Solicitors hailed for supporting work of legal advice centre
The valuable contribution made by local solicitors volunteering at the Ipswich and Suffolk Council for Racial Equality (ISCRE) has been recognised by one of the charity’s bosses.
A number of Gotelee’s lawyers give up their time to help those seeking help from ISCRE, which oversees the pro-bono Suffolk Law Advice Centre.
The charity also specialises in discrimination law through its Tackling Discrimination in the East service, providing advice on unlawful discrimination in employment, and accessing goods and services such as education, housing, and leisure.
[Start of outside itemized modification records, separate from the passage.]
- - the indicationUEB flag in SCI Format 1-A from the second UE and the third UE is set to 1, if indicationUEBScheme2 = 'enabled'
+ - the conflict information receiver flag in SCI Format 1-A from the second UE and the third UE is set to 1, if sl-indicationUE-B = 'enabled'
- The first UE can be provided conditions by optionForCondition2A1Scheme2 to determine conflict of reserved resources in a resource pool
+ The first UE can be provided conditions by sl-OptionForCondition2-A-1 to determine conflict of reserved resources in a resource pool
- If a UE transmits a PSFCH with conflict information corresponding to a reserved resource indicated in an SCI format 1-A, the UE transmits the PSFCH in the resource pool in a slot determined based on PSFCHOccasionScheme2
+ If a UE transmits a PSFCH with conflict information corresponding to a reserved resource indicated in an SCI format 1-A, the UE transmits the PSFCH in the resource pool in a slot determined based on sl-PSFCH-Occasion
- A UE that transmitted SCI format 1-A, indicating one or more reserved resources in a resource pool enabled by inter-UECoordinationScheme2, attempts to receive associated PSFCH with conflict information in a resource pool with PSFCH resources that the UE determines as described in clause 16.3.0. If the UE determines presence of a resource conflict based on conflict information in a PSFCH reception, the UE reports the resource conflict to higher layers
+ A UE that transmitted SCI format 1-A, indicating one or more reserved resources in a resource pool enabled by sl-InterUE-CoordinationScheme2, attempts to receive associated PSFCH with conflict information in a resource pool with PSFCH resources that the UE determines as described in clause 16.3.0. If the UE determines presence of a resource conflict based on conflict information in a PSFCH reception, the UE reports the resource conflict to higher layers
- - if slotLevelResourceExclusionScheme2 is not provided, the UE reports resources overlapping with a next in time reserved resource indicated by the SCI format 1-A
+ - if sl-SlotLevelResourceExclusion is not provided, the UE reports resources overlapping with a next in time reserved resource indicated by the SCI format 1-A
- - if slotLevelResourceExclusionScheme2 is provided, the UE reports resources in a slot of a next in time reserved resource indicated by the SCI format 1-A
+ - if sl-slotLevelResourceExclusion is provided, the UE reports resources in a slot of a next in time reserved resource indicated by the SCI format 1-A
Speaking to Solicitors Journal, Audrey Ludwig, ISCRE’s Director of Legal Services, was unwavering in her support for the volunteering lawyers who have helped the charity, highlighting the example of the creation of a family law form-filling clinic, an ad-hoc service to help people with certain types of family law processes.
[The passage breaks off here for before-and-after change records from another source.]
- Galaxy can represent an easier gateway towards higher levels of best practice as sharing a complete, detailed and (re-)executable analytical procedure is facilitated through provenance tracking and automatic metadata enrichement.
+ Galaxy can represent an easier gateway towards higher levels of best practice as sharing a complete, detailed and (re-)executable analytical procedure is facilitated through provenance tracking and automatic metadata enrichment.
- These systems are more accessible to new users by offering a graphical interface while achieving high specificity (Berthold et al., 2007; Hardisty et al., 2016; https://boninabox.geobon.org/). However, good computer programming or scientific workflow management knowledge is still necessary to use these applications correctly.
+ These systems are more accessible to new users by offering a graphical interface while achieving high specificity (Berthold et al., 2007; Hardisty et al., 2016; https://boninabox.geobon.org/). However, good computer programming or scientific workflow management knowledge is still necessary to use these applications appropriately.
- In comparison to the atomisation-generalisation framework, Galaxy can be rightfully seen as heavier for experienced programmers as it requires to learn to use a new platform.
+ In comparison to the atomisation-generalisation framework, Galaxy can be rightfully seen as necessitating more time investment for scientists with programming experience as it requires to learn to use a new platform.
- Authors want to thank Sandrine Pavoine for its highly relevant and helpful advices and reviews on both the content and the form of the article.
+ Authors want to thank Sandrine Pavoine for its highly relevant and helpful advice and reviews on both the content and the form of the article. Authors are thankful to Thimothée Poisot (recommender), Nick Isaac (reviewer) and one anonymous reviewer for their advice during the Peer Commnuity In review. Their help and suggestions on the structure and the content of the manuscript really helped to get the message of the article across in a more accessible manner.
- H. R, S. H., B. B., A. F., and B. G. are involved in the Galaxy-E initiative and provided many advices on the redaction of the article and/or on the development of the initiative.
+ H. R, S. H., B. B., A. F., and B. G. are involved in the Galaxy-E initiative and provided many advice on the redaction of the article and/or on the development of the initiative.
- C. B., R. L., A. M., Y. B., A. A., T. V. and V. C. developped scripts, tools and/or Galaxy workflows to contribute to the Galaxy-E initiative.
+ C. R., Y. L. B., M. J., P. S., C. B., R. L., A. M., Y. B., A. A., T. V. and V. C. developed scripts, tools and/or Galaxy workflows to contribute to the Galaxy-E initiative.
“We try to achieve an awful lot with the resources we’ve got,” she said. “We’re in a difficult environment but we’re not giving up.”
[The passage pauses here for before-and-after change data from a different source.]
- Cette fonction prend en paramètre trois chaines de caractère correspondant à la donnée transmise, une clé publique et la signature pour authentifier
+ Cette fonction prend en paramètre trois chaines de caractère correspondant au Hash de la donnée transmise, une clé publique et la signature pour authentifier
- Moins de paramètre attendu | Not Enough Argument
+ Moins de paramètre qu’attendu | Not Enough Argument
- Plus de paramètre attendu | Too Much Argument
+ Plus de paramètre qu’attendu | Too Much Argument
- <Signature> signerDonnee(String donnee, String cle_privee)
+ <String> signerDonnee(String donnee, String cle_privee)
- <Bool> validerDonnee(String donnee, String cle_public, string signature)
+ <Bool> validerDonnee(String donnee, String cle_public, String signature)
Ludwig hailed those lawyers who had ‘stepped-up’ following the removal of funding but added: “The idea that you can rely on volunteers who may only come in every couple of weeks because that’s all the time they can offer is fanciful. Lawyers are doing as much as they can reasonably be expected to do and what is needed is government funded legal advice and representation.”
ISCRE is also the East Anglian partner for the Living Rights Project, a two-year EU-funded initiative that commenced in December 2015, which makes EU migrants aware of their legal rights.
“Since Brexit, we’ve been inundated with queries around permanent residency by EU citizens who live in Suffolk,’ says Ludwig. ‘Those issues are going to magnify in the next couple of years and if there isn’t a service to provide, that won’t solve the problem, it will just push it somewhere else.”